A 3-year-old caucasian female was admitted for surgical repair of an ASD. The intraoperative course was uneventful until the opening of the right atrium (RA) after the commencement of cardiopulmonary bypass (CPB) and vacuum application, where the inferior vena cava (IVC) cannula was seen displaced in the RA. Cannula was repositioned, and ASD was repaired. On post-CPB transesohageal echocardiography (TEE), a newly developed mass was revealed in the left atrium (LA). The heart was re-arrested, and LA was re-assessed with unexpected finding of ILAA. ILAA was everted. RA was closed and CPB weaned off. Repeated post-CPB TEE showed no mass in the LA. No recurrence of mass was demonstrated on follow-up transthoracic echocardiography (TTE).

DISCUSSION

The incidence of ILAA is rare. Therefore, it is usually forgotten and not anticipated as a complication during heart surgery using CPB. In our case, dislodgement of the IVC cannula into the RA in combination with vacuum application in the setting of an ASD may have resulted in ILAA. This has not been reported in previous cases. ILAA should be suspected on intraoperative TEE if the mass is newly developed.
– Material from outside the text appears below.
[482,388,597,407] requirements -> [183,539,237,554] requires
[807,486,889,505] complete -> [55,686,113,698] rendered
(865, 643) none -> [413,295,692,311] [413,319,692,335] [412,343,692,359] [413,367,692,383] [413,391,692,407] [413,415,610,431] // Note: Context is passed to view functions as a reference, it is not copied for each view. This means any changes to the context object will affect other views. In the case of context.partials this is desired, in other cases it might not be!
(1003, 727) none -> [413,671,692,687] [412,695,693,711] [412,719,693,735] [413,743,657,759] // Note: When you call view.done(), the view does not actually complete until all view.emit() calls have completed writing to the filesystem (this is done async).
Visual inspection of the left atrium appendage (LAA) is recommended before chest closure.

摘要

背景

左心耳倒置(ILAA)是心脏手术后一种罕见的情况。未能识别这种情况或误诊为肿瘤、血栓或赘生物可能导致不必要的潜在不良事件。我们报告一例年轻女性房间隔缺损(ASD)手术修复后发生ILAA的病例。

病例摘要

一名3岁白种女性因ASD手术修复入院。在开始体外循环(CPB)并应用负压后,直到打开右心房(RA)之前,手术过程均顺利,此时发现下腔静脉(IVC)插管在RA内移位。重新放置插管,修复ASD。在CPB后经食管超声心动图(TEE)检查时,发现左心房(LA)有一个新出现的肿块。心脏再次停搏,重新评估LA时意外发现ILAA。将ILAA翻转。关闭RA,撤离CPB。CPB后再次进行TEE检查显示LA内无肿块。随访经胸超声心动图(TTE)未显示肿块复发。

讨论

ILAA的发生率很低。因此,在使用CPB的心脏手术中,它通常被遗忘且未被预期为一种并发症。在我们的病例中,IVC插管移位至RA并在ASD情况下应用负压可能导致了ILAA。此前病例中尚未有此报道。如果术中TEE发现新出现的肿块,应怀疑有ILAA。建议在关闭胸腔前对左心耳(LAA)进行目视检查。